Just wondering what offspring I'd get if I bred a sunglow to another sunglow? Would it be 100% sunglow or would there be some other morphs? : victory:


----------



## boywonder

to my knowledge, sunglow is a line bred trait, if you breed two the same together you will get babies at least as good as the parents and maybe a few even nicer


----------



## Ssthisto

Depends on the species you're talking about.

A sunglow cornsnake bred to another sunglow cornsnake is only guaranteed to produce Amelanistics - some of which may be sunglows, but there's no guarantee.

A sunglow boa bred to another sunglow boa will produce at least Albino boas - some of these may be heterozygous or homozygous hypo, which will make them sunglows too.

A sunglow leopard gecko bred to another sunglow leopard gecko will produce guaranteed albinos. Depending on whether your sunglows are hypo or super hypo, you could get sunglows who are superhypo, you could get sunglows who are only hypo and you could even get just albinos (if you had two hypo-only sunglows who also carry one normal 'not-hypo' gene).


----------



## Mason

sunglow leo/corn etc no idea, flip a coin between simple recessive and co-com?!

sunglow boas ver visual salmon visual albino, you'd get albinos, sunglows , super sunglows (unless there was a blatant difference they would all be "poss super sunglow")


----------



## hayley_o

Oops, sorry I didn't realise you could get sunglow snakes, I was talking about leopard geckos!

Well I have a beautiful sunglow who I assume is a super hypo. This is her...










So for her to produce babies that have just as lovely colour, I'd have to get hold of a similar looking male?


----------



## gazz

hayley_o said:


> Oops, sorry I didn't realise you could get sunglow snakes, I was talking about leopard geckos!
> 
> Well I have a beautiful sunglow who I assume is a super hypo. This is her...
> 
> 
> 
> 
> 
> 
> 
> 
> 
> 
> So for her to produce babies that have just as lovely colour, I'd have to get hold of a similar looking male?


Albino super hypo tangeine X albino super hypo tangerine = mainly albino super hypo tangeine's.You would possibly get a lesser amount of albino hypo's.Also don't be to surprized if you get a albino tangerine or two.

That a sweet leo : victory:.


----------



## Ashtonsmum

Beautiful gecko! Our 'supposed' sunglow's colour is the same as that but her tail is full carrot tail.
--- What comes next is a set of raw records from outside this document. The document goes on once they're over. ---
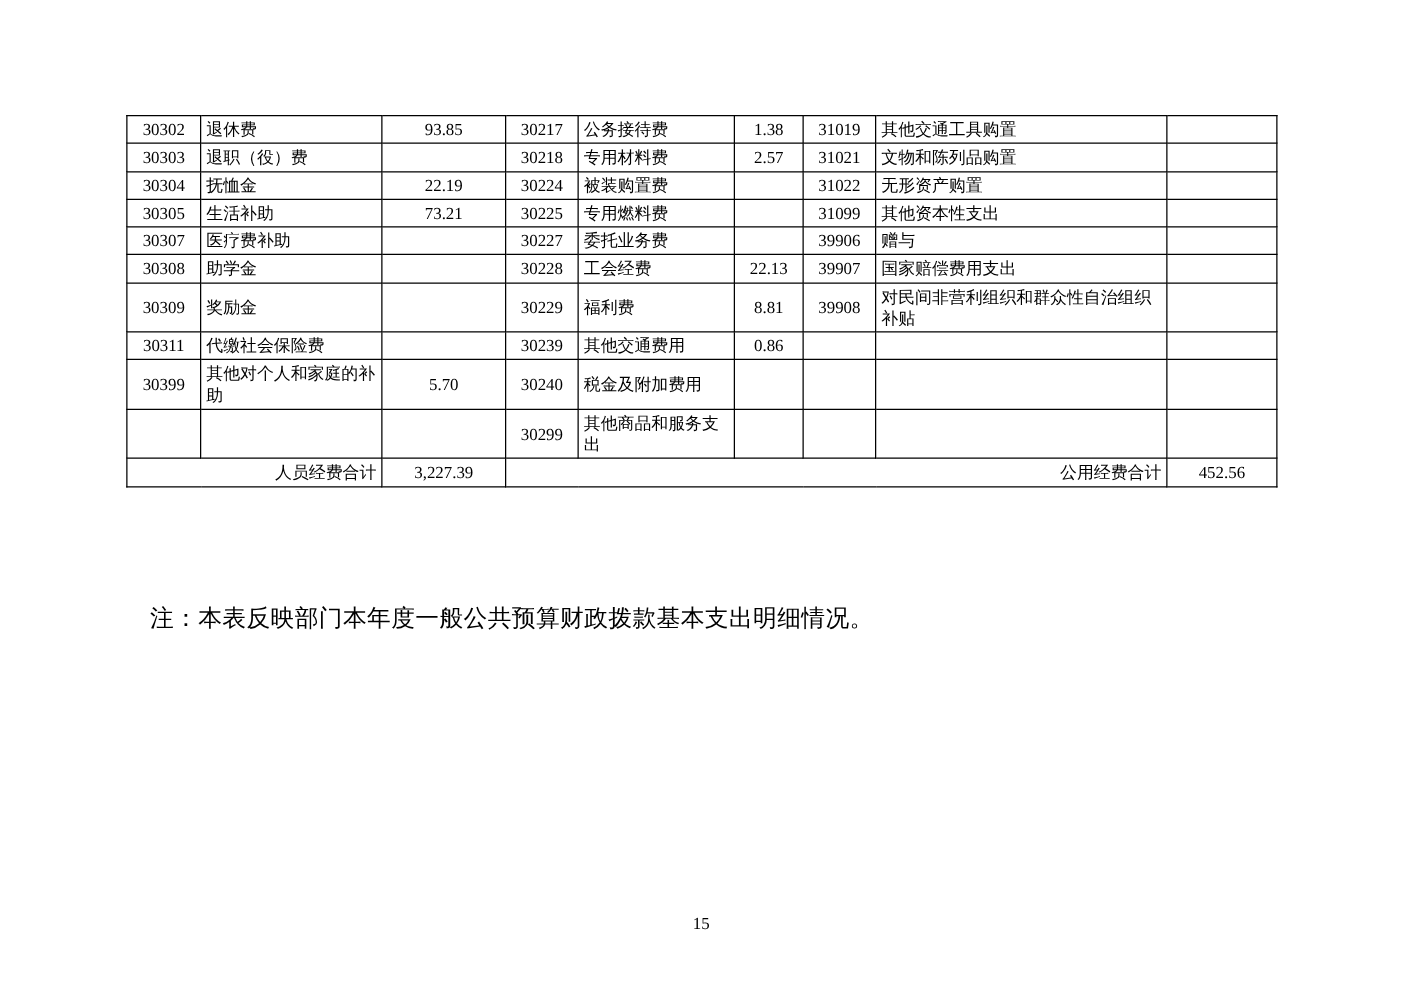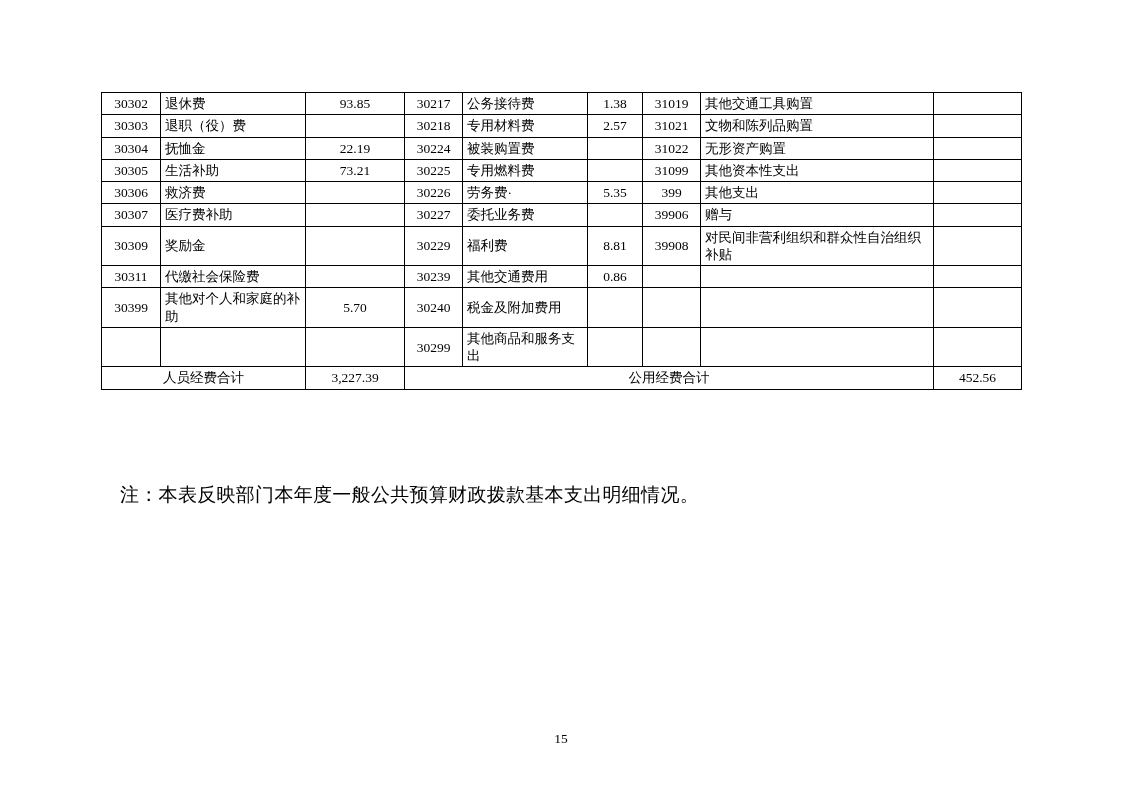"30306" tr { html: <tr> <td>30306</td> <td>救济费</td> <td></td> <td>30226</td> <td>劳务费·</td> <td>5.35</td> <td>399</td> <td>其他支出</td> <td></td> </tr> -> none }
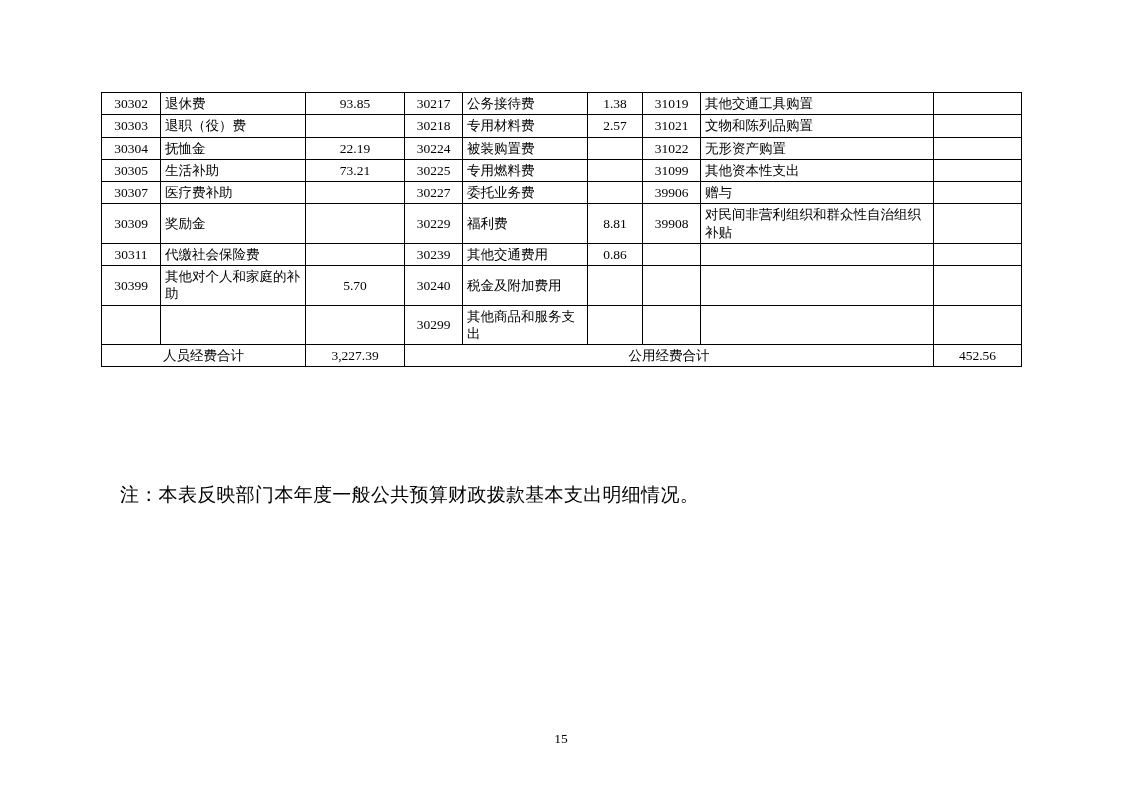"30308" tr { html: none -> <tr> <td>30308</td> <td>助学金</td> <td></td> <td>30228</td> <td>工会经费</td> <td>22.13</td> <td>39907</td> <td>国家赔偿费用支出</td> <td></td> </tr> }
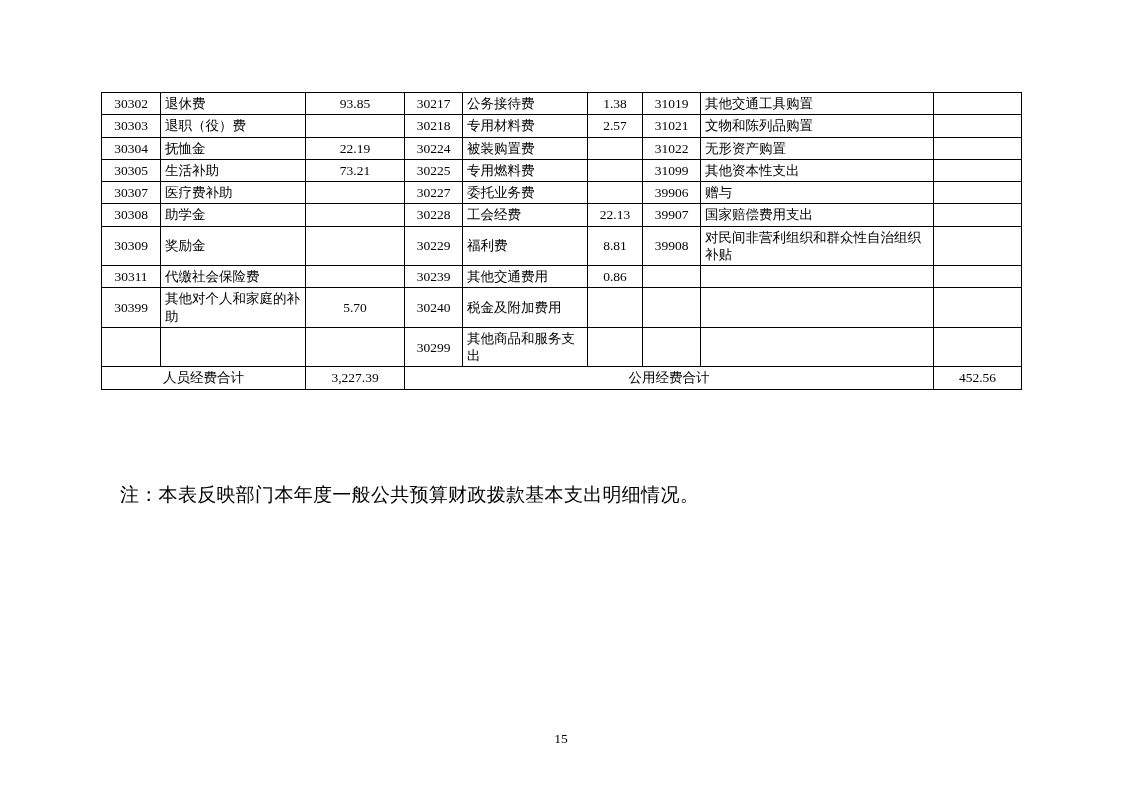"人员经费合计" .total-label { text-align: center -> right }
Can I ask what colour are her eyes-from my understanding now sunglows have albino in them or are albino so their eyes would be white?? 

Sarah xx


----------



## zippy4emma

what would you get from breeding a sunglow to a super hypo? would i get super hypo het for albino?


----------



## gazz

zippy4emma said:


> what would you get from breeding a sunglow to a super hypo? would i get super hypo het for albino?


A mix of low spotted hypo tangerine Het albino.And super hypo tangerine Het albino.But with a really (Grade-A)sunglow and a (Grade-A)Super hypo i would expect super hypo HET albino all the way.


----------



## celicachi

Is it best to breed sunglow x sunglow or is there anything that would be good to mix with this Leo morph?


----------